**To do**
Only the lines below from the one containing "total: 1699.34 -> 2235.42" through the one containing "Street Fashion Tokyo - Camiseta" belong in the answer, set down exactly, with the pictures left out.

Image comparison data:
#####
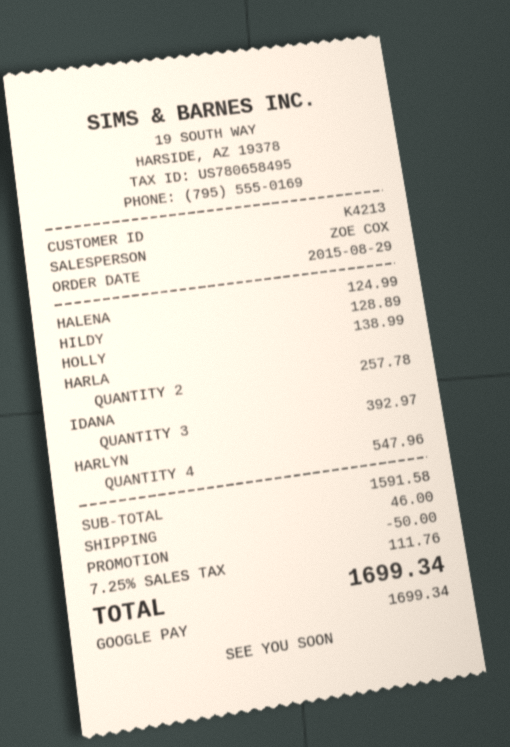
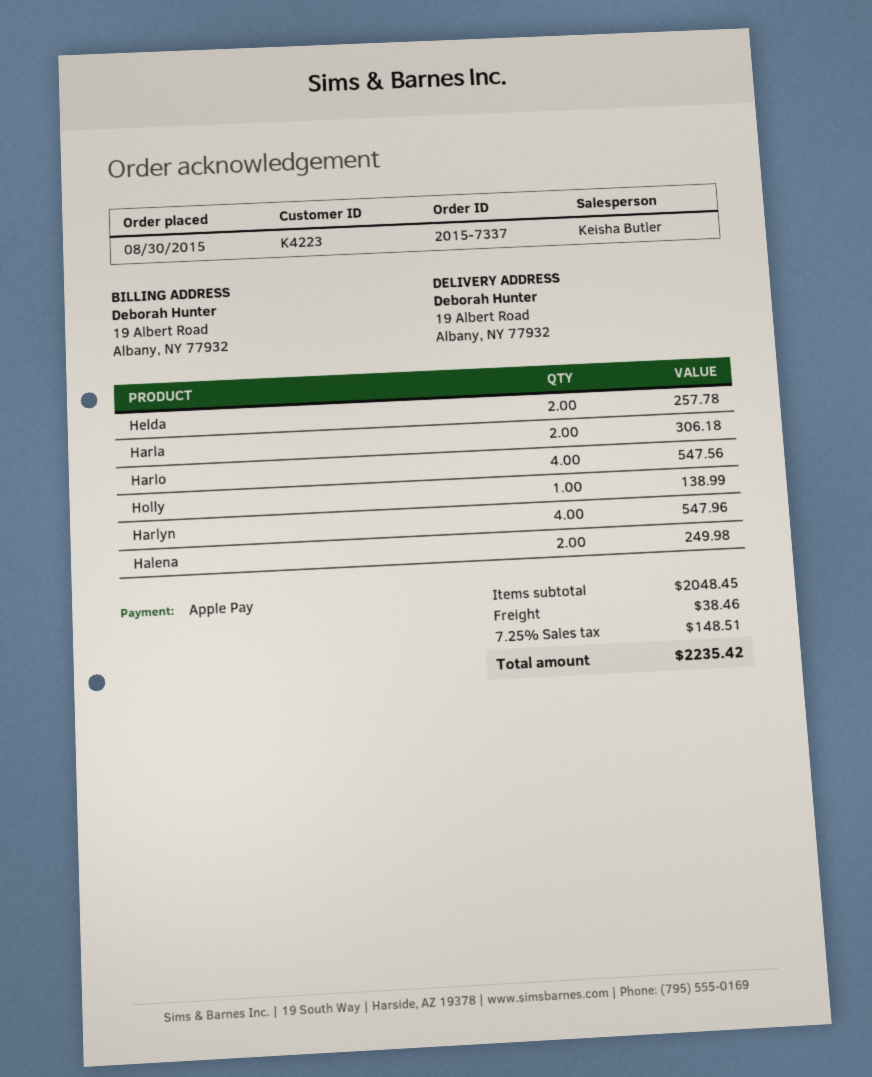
order date: 2015-08-29 -> 2015-08-30
customer number: K4213 -> K4223
sales rep: ZOE COX -> Keisha Butler
payment method: Google Pay -> Apple Pay
HALENA: 1 for 124.99 -> 2 for 249.98
HILDY: 1 for 128.89 -> none
HARLA: 2 for 257.78 -> 2 for 306.18
IDANA: 3 for 392.97 -> none
Helda: none -> 2 for 257.78
Harlo: none -> 4 for 547.56
subtotal: 1591.58 -> 2048.45
discount: 50.00 -> none
shipping: 46.00 -> 38.46
tax: 7.25% = 111.76 -> 7.25% = 148.51
total: 1699.34 -> 2235.42

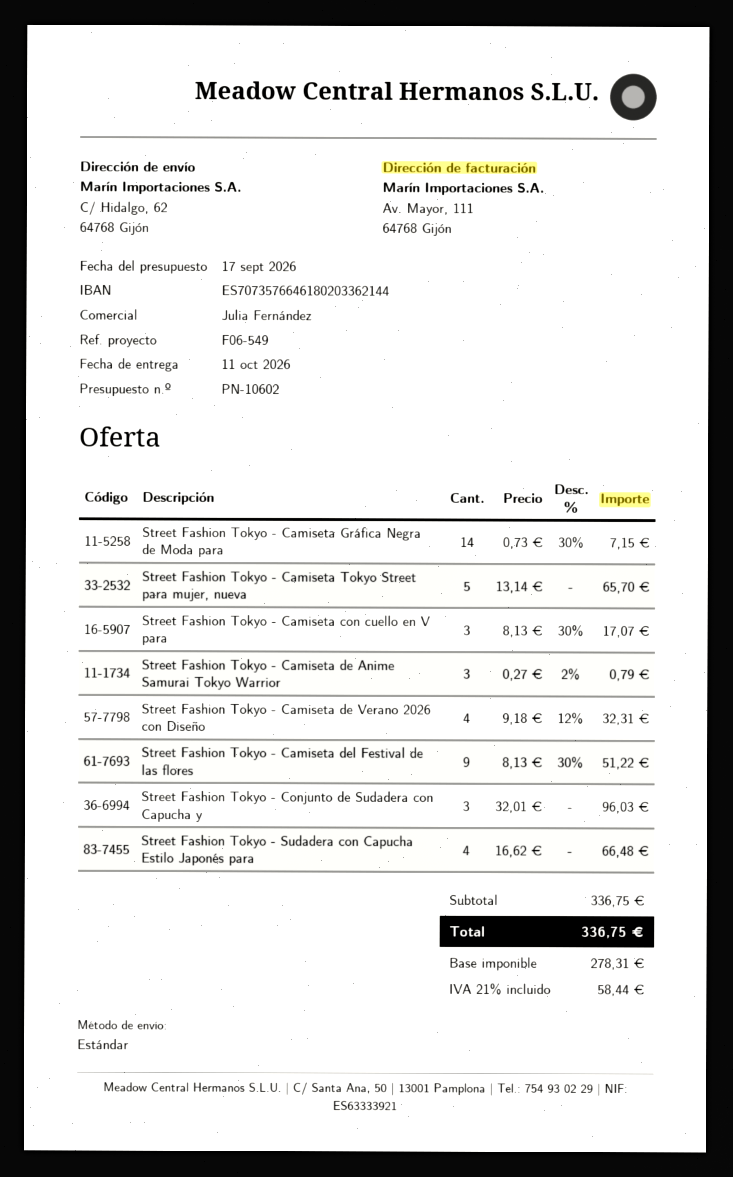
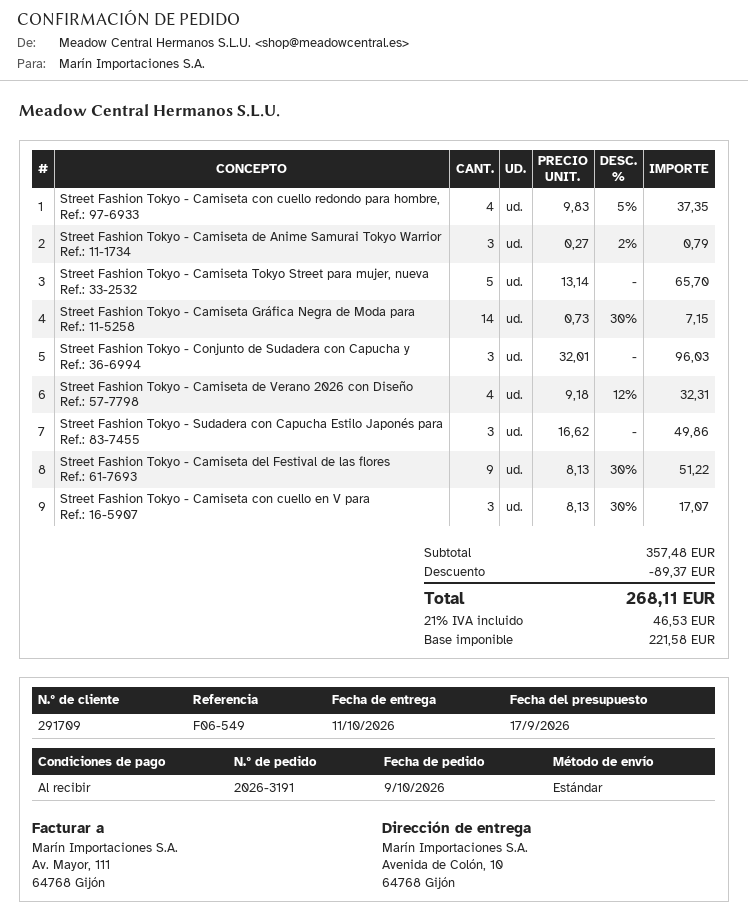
ship to: C/ Hidalgo, 62, 64768 Gijón -> Avenida de Colón, 10, 64768 Gijón
Street Fashion Tokyo - Sudadera con Capucha Estilo Japonés para: 4 x 16.62 = 66.48 -> 3 x 16.62 = 49.86
Street Fashion Tokyo - Camiseta con cuello redondo para hombre,: none -> 4 x 9.83 - 5% = 37.35
subtotal: 336.75 -> 357.48
discount: none -> 89.37
net: 278.31 -> 221.58
tax: 21% = 58.44 -> 21% = 46.53
total: 336.75 -> 268.11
#####
**Solution for this exercise**
total: 1699.34 -> 2235.42

ship to: C/ Hidalgo, 62, 64768 Gijón -> Avenida de Colón, 10, 64768 Gijón
Street Fashion Tokyo - Sudadera con Capucha Estilo Japonés para: 4 x 16.62 = 66.48 -> 3 x 16.62 = 49.86
Street Fashion Tokyo - Camiseta con cuello redondo para hombre,: none -> 4 x 9.83 - 5% = 37.35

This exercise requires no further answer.